Через неделю все установилось, стабилизировалось. Были назначены командиры учебных групп, ну и, конечно, старшина — глава над курсом.
Нас сводили в баню и там всех переодели. Китель, брюки из грубого черного сукна, сапоги, черная шинель, черная фуражка с лакированным козырьком. На фуражке латунная эмблема — «птичка» с пропеллером. Если ее потереть рукавом — блестит, как золотая. Вот только пуговицы бы еще золотые! На черном-то как бы они хорошо выглядели! А пуговицы подгуляли: невзрачные черные железные пуговицы с выдавленной эмблемой. Ее и не видать вовсе!
Оделись и как-то вроде бы все потеряли свою индивидуальность. Это только на первый взгляд так казалось, а на самом-то деле индивидуальность не только осталась, но как-то даже подчеркнулась. Ну, например, всем же выдали одинаковое обмундирование, а вот сидит оно на каждом по-разному: на ком с шиком, а на ком как на палке! Смотреть тошно.
— Ну, Петь, — говорю я своему товарищу по группе Агееву. — Что ты согнулся, как знак вопроса? Выпрями спину-то! И фуражку выпрями, пригладь, — что она у тебя, как у повара колпак?
А он отмахнулся от меня, как от назойливой мухи:
— А мне и так хорошо.
Вот и все тут.
И сапоги у него тоже какие-то — култышками и рыжие. Ну почисть их сапожным кремом, доведи до блеска. И ходить надо тоже с достоинством. Подтянись, держи голову высоко и ногу ставь твердо.
— Петь, ну ты же курсант, понимаешь? Будущий летчик, так держи себя браво, шагай красиво!
— Отстань! — сердился он. — Мне и так хорошо.
Это у него отговорка такая была любимая.
Ну, за нас, конечно, сразу взялись: строевые занятия, шагистика. Старшины, назначенные из курсантов, побывавших в армии, свое дело знали. А дело-то, собственно, все в том, чтобы красиво, четко подавать команды. Такие команды и выполняются с удовольствием.
А военрук школы Киреев — просто чудо! Маленький, кругленький, быстрый. Носил он хромовые сапоги и широченные брюки-галифе. На боку планшетка. Голос звонкий-звонкий. Выстроит курс, прокатится шариком вдоль всего строя: «Товарищи курса-анты-ы! Ушки топориком! Ушки топориком! Слушай мою кома-анду! Ррравня-а-айсь! — И опять пробежит, подравняет, добиваясь идеальной прямой. — Сми-и-рррна! — Напррра-во! Ать-два-а! Ша-аго-ом… аррш!»
И несколько сотен ног, обутых в сапоги, дружно, разом — по булыжной мостовой: хррруп-хррруп! хррруп-хррруп! хррруп-хррруп!

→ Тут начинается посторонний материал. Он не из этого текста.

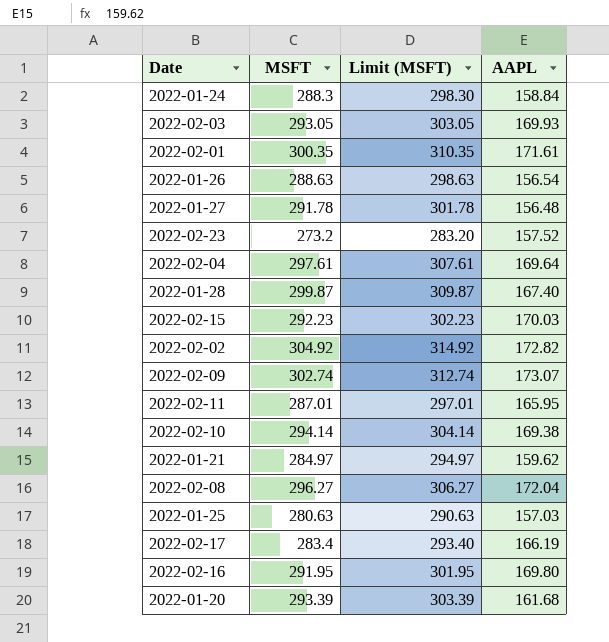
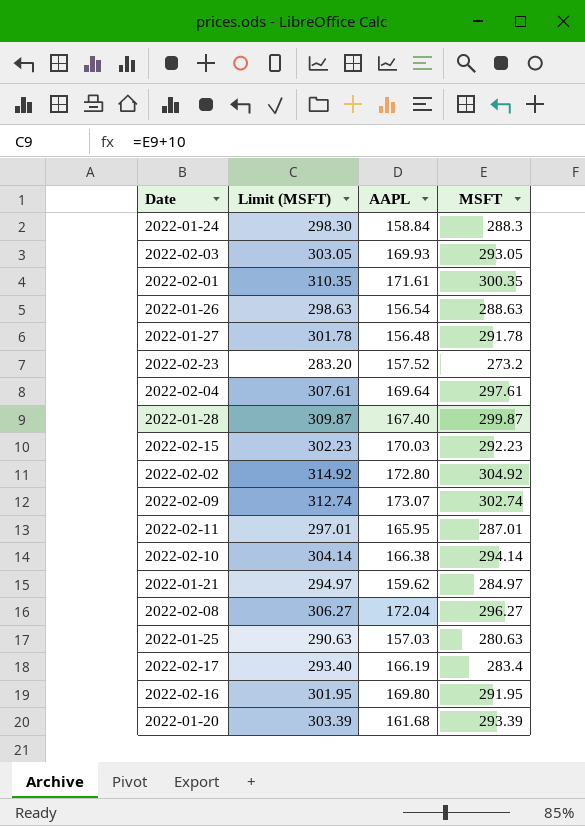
column MSFT | position: 2 -> 4
2022-02-02 | AAPL: 172.82 -> 172.80
2022-02-10 | AAPL: 169.38 -> 166.38

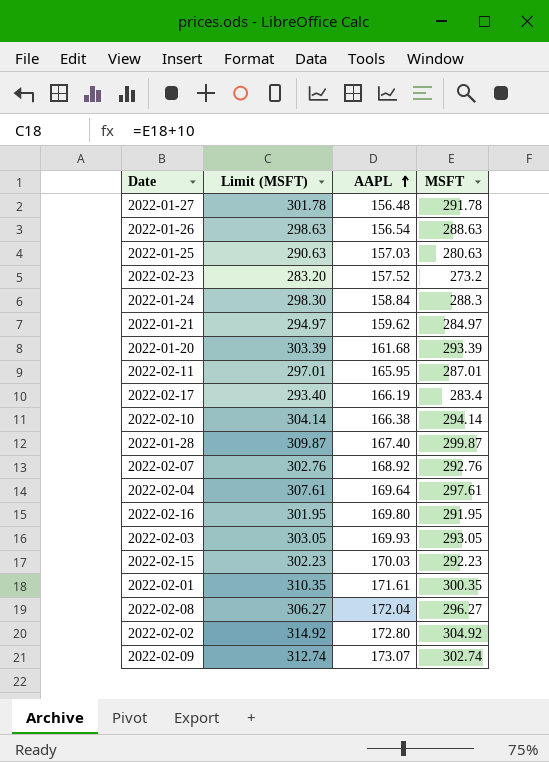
row order: none -> AAPL ascending
row 2022-02-07: none -> 302.76 | 168.92 | 292.76

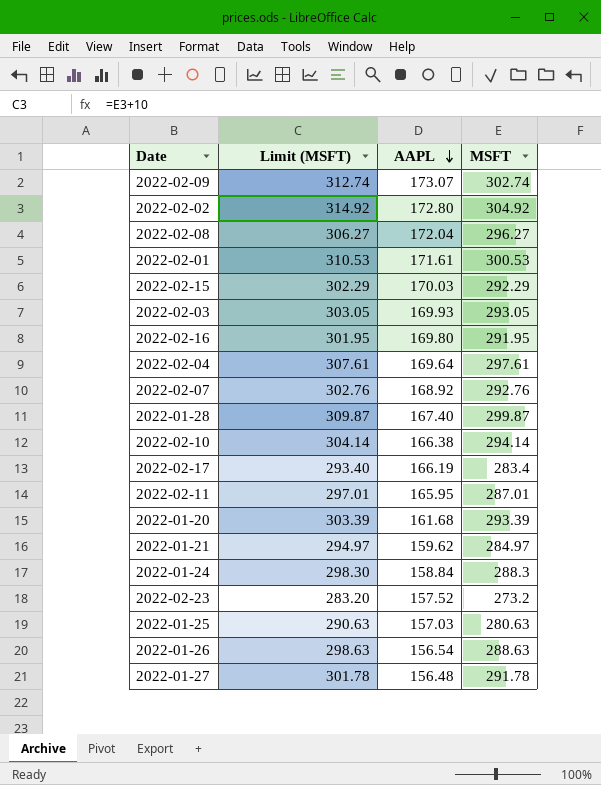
row order: AAPL ascending -> AAPL descending
2022-02-01 | Limit (MSFT): 310.35 -> 310.53
2022-02-01 | MSFT: 300.35 -> 300.53
2022-02-15 | Limit (MSFT): 302.23 -> 302.29
2022-02-15 | MSFT: 292.23 -> 292.29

И мы идем через город, запеваем песни.
Красивый строй — это прежде всего хороший дух, бодрое настроение. Это единство, спаянность, дружба, это локоть товарища, это подмога, опора и внутренняя гордость. Хороши мы были бы, если бы плелись из общежития до учебного корпуса кое-как, вразвалку и вразброд. Провалиться можно было бы от стыда!
И лишь тогда, когда мы научились хорошо ходить, нас повели в учебный корпус. Громадное здание в пять этажей стояло солидно, веско. Мы вошли в него, как в святая святых, тихо, молча, Самолетный класс, моторный класс, аэронавигации, теории авиации… Экспонаты, экспонаты, экспонаты: обнаженное крыло самолета — с лонжеронами, стрингерами, нервюрами. Системы рулей в сборе и в схеме. Фюзеляжи, ролики, троса… Разрезанный мотор, вдоль и поперек, такой конструкции и такой — от зари авиации до наших дней. Цилиндры, поршни, шатуны, системы смазки. Компас, карты, измерения углов. Силуэты самолетов: над морями, над горами, над пустынями. Небо, облака, трассы полетов…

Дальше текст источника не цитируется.